WHAT IS BEING ASKED: This task calls for every entry below to be repeated exactly, without the pictures.

RECORD SET:
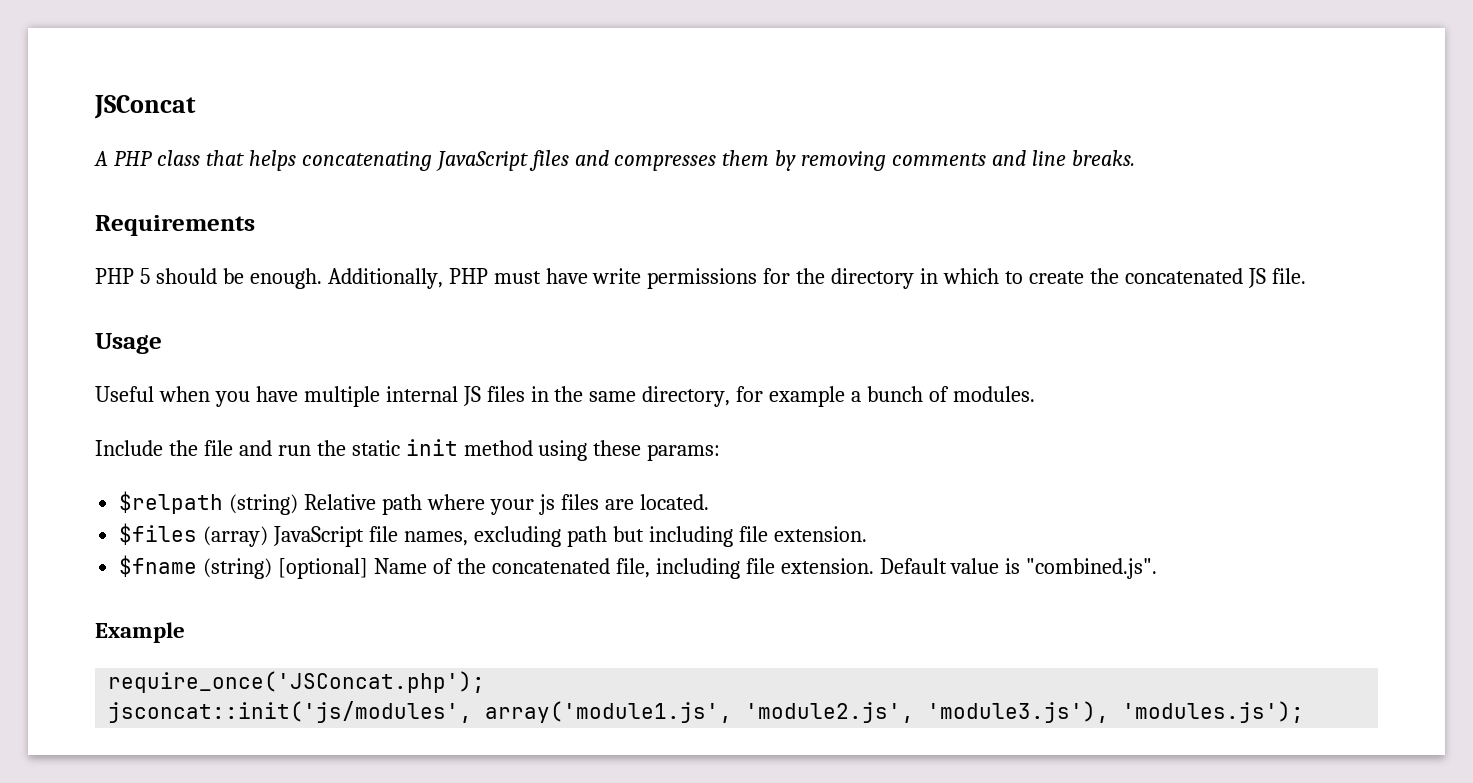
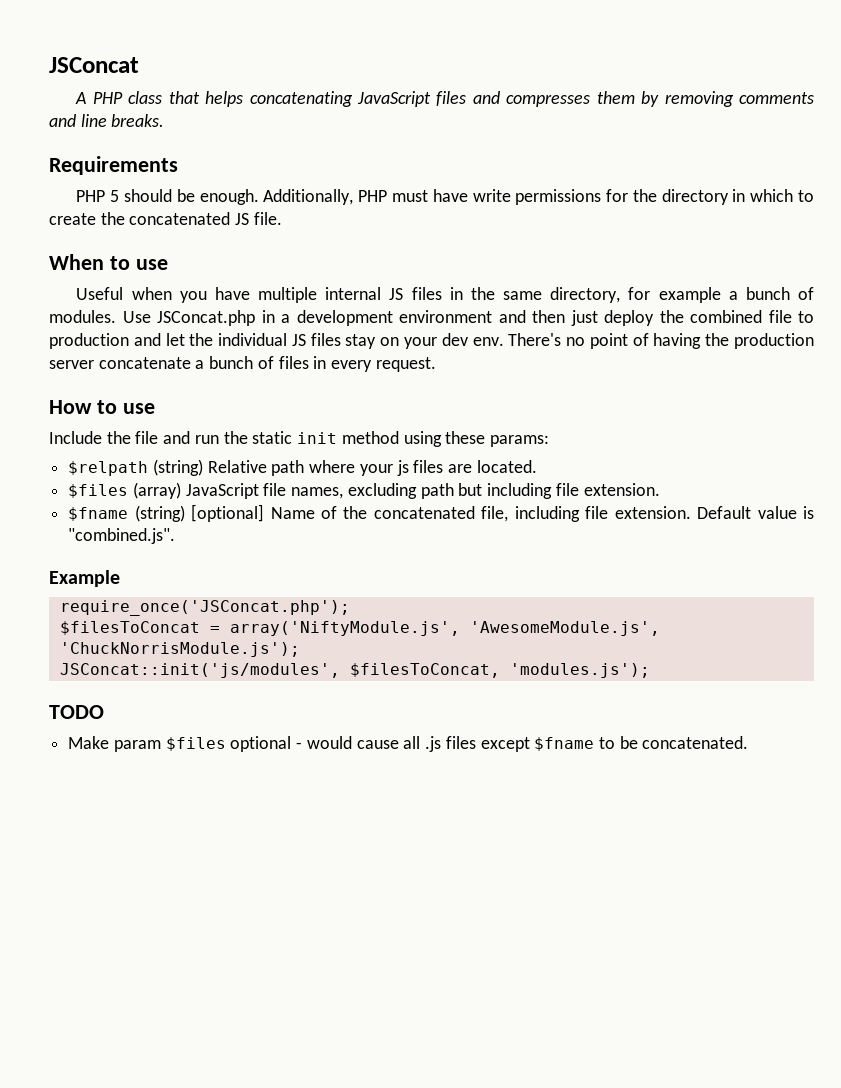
[95,333,162,354] Usage -> [49,254,168,270] When to use
(1035, 394) none -> [122,310,814,326] [49,333,815,349] [49,356,436,372] [49,400,155,414] Use JSConcat.php in a development environment and then just deploy the combined file to production and let the individual JS files stay on your dev env. There's no point of having the production server concatenate a bunch of files in every request. // How to use
[108,701,1305,723] jsconcat::init('js/modules', array('module1.js', 'module2.js', 'module3.js'), 'modules.js'); -> [59,621,660,636] [59,642,300,657] [59,663,650,678] [49,705,104,719] [68,736,749,752] $filesToConcat = array('NiftyModule.js', 'AwesomeModule.js', 'ChuckNorrisModule.js'); // JSConcat::init('js/modules', $filesToConcat, 'modules.js'); // TODO // Make param $files optional - would cause all .js files except $fname to be concatenated.

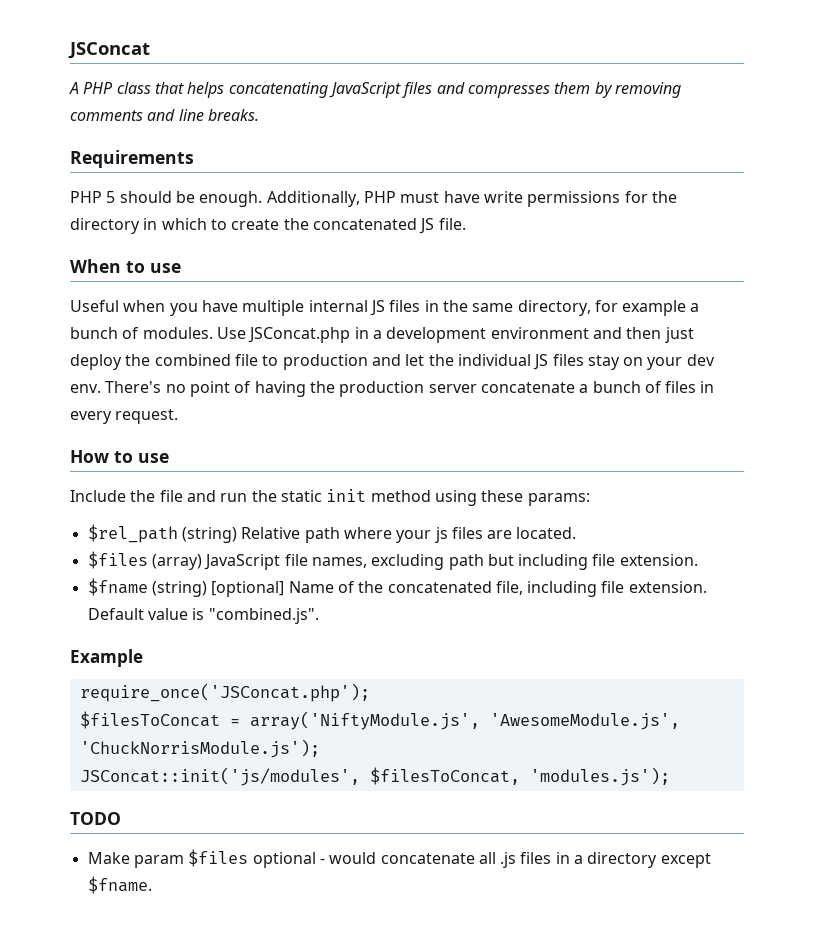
[68,461,149,476] $relpath -> [87,524,178,543] $rel_path
[356,740,399,749] cause -> [380,853,475,864] concatenate
[480,736,749,752] except $fname to be concatenated. -> [555,852,711,868] [87,876,152,894] in a directory except $fname.

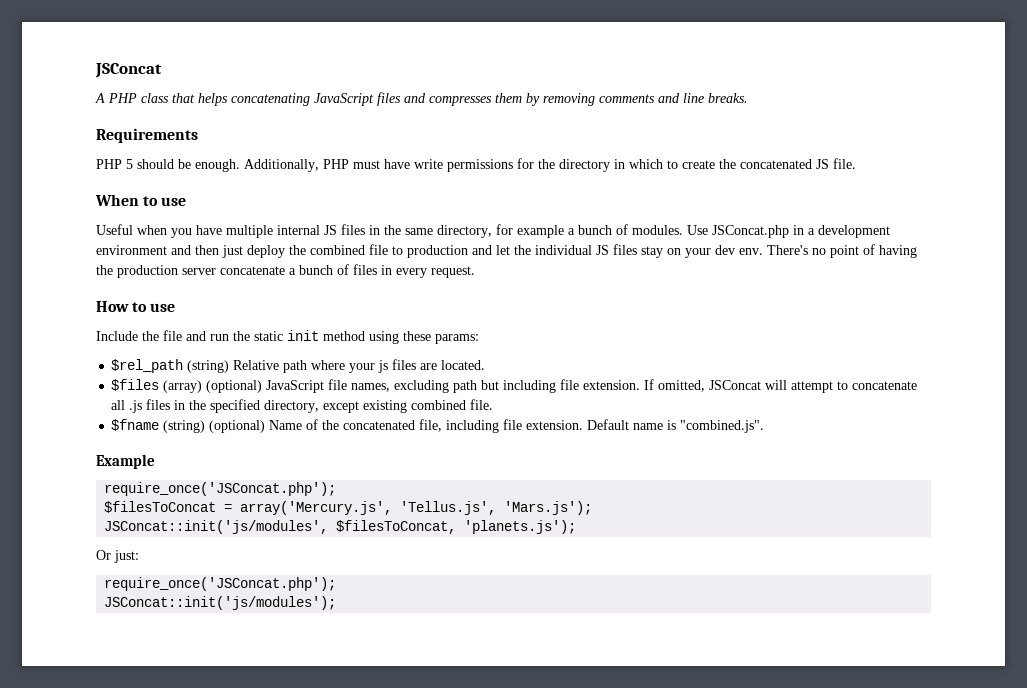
(202, 562) none -> [206,380,263,393] (optional)
(698, 560) none -> [644,379,918,393] [111,399,494,413] If omitted, JSConcat will attempt to concatenate all .js files in the specified directory, except existing combined file.
[211,581,285,597] [optional] -> [209,420,266,433] (optional)
[147,608,188,620] value -> [633,423,664,430] name
[249,711,680,730] [79,739,320,758] array('NiftyModule.js', 'AwesomeModule.js', 'ChuckNorrisModule.js'); -> [240,501,593,515] array('Mercury.js', 'Tellus.js', 'Mars.js');
[529,767,670,786] [70,812,121,825] [87,849,711,868] [87,876,152,894] 'modules.js'); // TODO // Make param $files optional - would concatenate all .js files in a directory except $fname. -> [464,520,577,534] [96,550,139,563] [104,577,337,591] [104,596,337,610] 'planets.js'); // Or just: // require_once('JSConcat.php'); // JSConcat::init('js/modules');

EXERCISE RESULT:
[95,333,162,354] Usage -> [49,254,168,270] When to use
(1035, 394) none -> [122,310,814,326] [49,333,815,349] [49,356,436,372] [49,400,155,414] Use JSConcat.php in a development environment and then just deploy the combined file to production and let the individual JS files stay on your dev env. There's no point of having the production server concatenate a bunch of files in every request. // How to use
[108,701,1305,723] jsconcat::init('js/modules', array('module1.js', 'module2.js', 'module3.js'), 'modules.js'); -> [59,621,660,636] [59,642,300,657] [59,663,650,678] [49,705,104,719] [68,736,749,752] $filesToConcat = array('NiftyModule.js', 'AwesomeModule.js', 'ChuckNorrisModule.js'); // JSConcat::init('js/modules', $filesToConcat, 'modules.js'); // TODO // Make param $files optional - would cause all .js files except $fname to be concatenated.

[68,461,149,476] $relpath -> [87,524,178,543] $rel_path
[356,740,399,749] cause -> [380,853,475,864] concatenate
[480,736,749,752] except $fname to be concatenated. -> [555,852,711,868] [87,876,152,894] in a directory except $fname.

(202, 562) none -> [206,380,263,393] (optional)
(698, 560) none -> [644,379,918,393] [111,399,494,413] If omitted, JSConcat will attempt to concatenate all .js files in the specified directory, except existing combined file.
[211,581,285,597] [optional] -> [209,420,266,433] (optional)
[147,608,188,620] value -> [633,423,664,430] name
[249,711,680,730] [79,739,320,758] array('NiftyModule.js', 'AwesomeModule.js', 'ChuckNorrisModule.js'); -> [240,501,593,515] array('Mercury.js', 'Tellus.js', 'Mars.js');
[529,767,670,786] [70,812,121,825] [87,849,711,868] [87,876,152,894] 'modules.js'); // TODO // Make param $files optional - would concatenate all .js files in a directory except $fname. -> [464,520,577,534] [96,550,139,563] [104,577,337,591] [104,596,337,610] 'planets.js'); // Or just: // require_once('JSConcat.php'); // JSConcat::init('js/modules');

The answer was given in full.